Once he rearms the explosives, they back away. Passenger presses a button to set off the charge, pumping it furiously but once again, the bomb does not go off. Driver passes him a cigarette. He turns off the headlights of the jeep and they are once again in darkness. The trees above form veins of sky.
Just relax, abang, Driver says. He massages Passenger’s shoulders. They take in the quiet of the jungle. After they finish their cigarettes, the headlights come on again and Passenger tries once more.
Driver asks for some of the C4 to smoke. He heard from an American he met in Copenhagen that they can give a high. Passenger tells him to go off and smoke his cigarettes and not to disturb him.
Bored, Driver goes to sleep while Passenger works on the explosive. He has placed the bath towel over her face. He hears Driver slapping mosquitos.
The problem is with the explosives. Who knows how long they were kept before they were passed to him? He shapes it over her body, as if he is making a mould, presses the wires deeper. Even now, her skin is still warm. He picks off an earthworm that crawls across her cheek, refusing to let them mar her pale skin.
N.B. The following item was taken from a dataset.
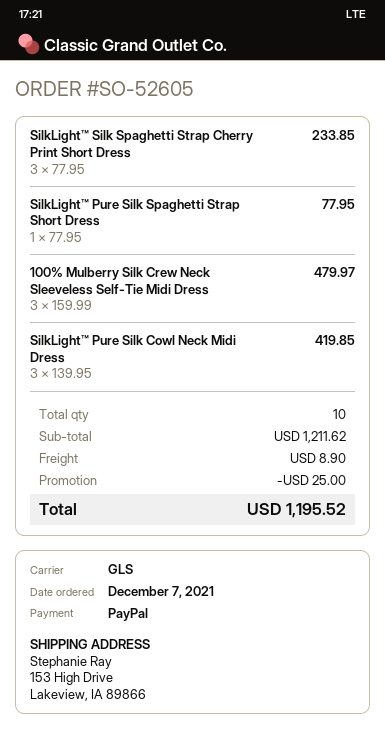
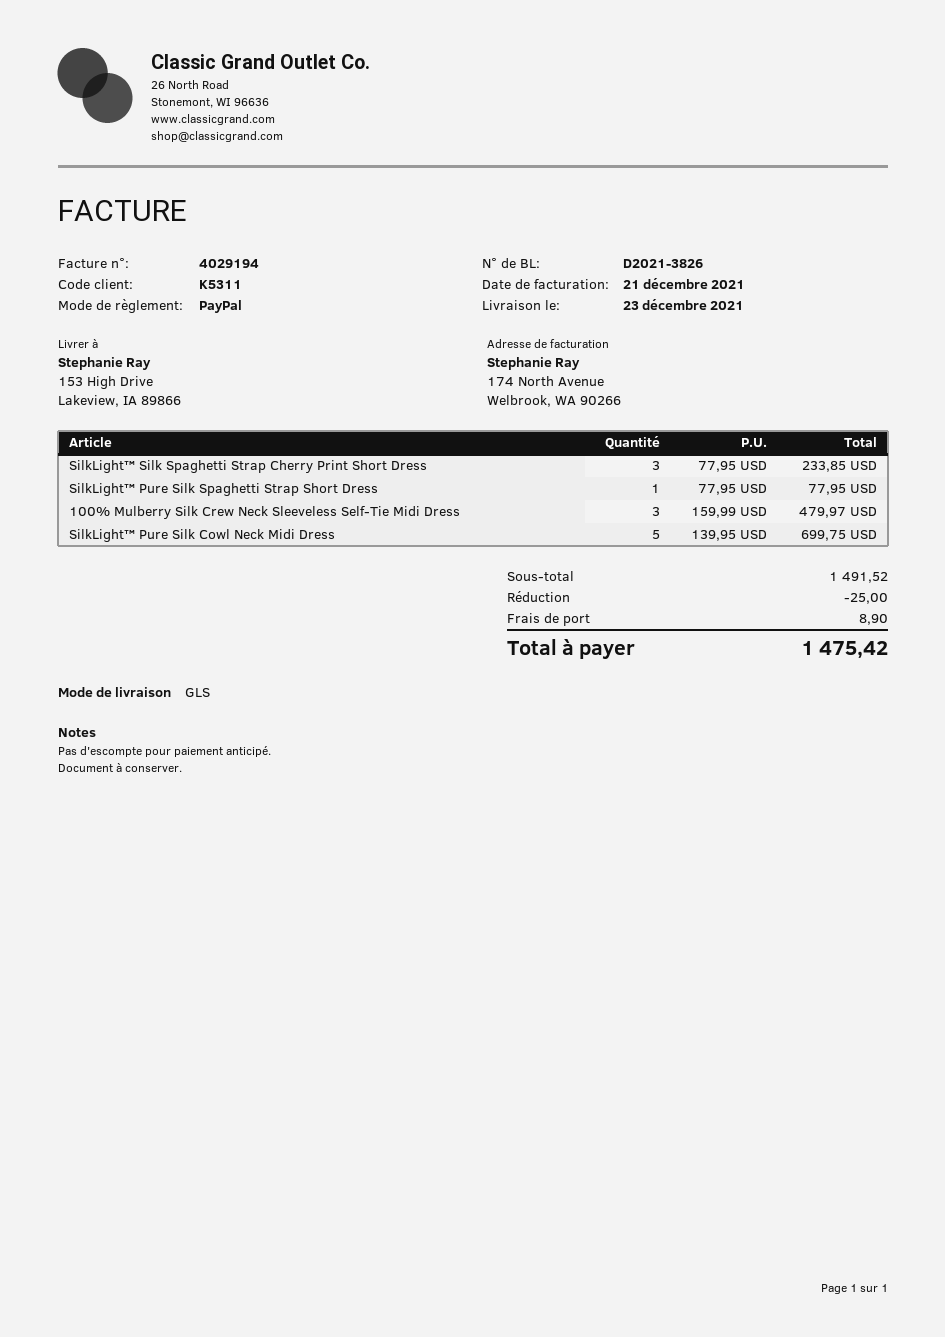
SilkLight™ Pure Silk Cowl Neck Midi Dress: 3 x 139.95 = 419.85 -> 5 x 139.95 = 699.75
subtotal: 1211.62 -> 1491.52
total: 1195.52 -> 1475.42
After about thirty minutes, he wakes Driver up and they reverse the jeep. Driver asks to push the detonator. Passenger hands it to him.
Good luck, Passenger says.
The explosion sounds like Chinese firecrackers popping, and a burst of birds scatter into the sky. The whole jungle is awakened by the noise. Earth rains down on them and the jeep. Driver lets out a whoop of triumph.
He gives Passenger a thumbs up. There is a crater large enough to swallow a house. Passenger wants some petrol to burn the remains but Driver says it is too complicated to drain any from the tank. They leave her masticated body for the jungle to consume.
Isn’t this how the corpses are dealt with in their country? Their bodies broken into pieces? says Driver, on the drive back.
No, I think that’s Nepal. Or Tibet.
Passenger thinks he can hear the explosion still echoing amongst the trees. Driver drops Passenger off at his house; dawn is creeping into the sky. As Passenger fumbles for his house keys, he still sees light scrawls in his eyes, the explosion burned into his corneas.
When the sun emerges, the Native spots the tire tracks leading from the road. He imagines partygoers, fuelled on alcohol and ganja, partying through the night, and hopes to retrieve some leftover beer bottles. The city people always forget about those who still dwell in the forest.
The tracks of the jeep lead to a single large crater, where a fierce light beckons him. At the edge of the crater he finds an earring, small as a dot, reflecting the sun. After he pockets it, he notices the shattered body, the human remnants scattered amongst the new mud, the broken earth.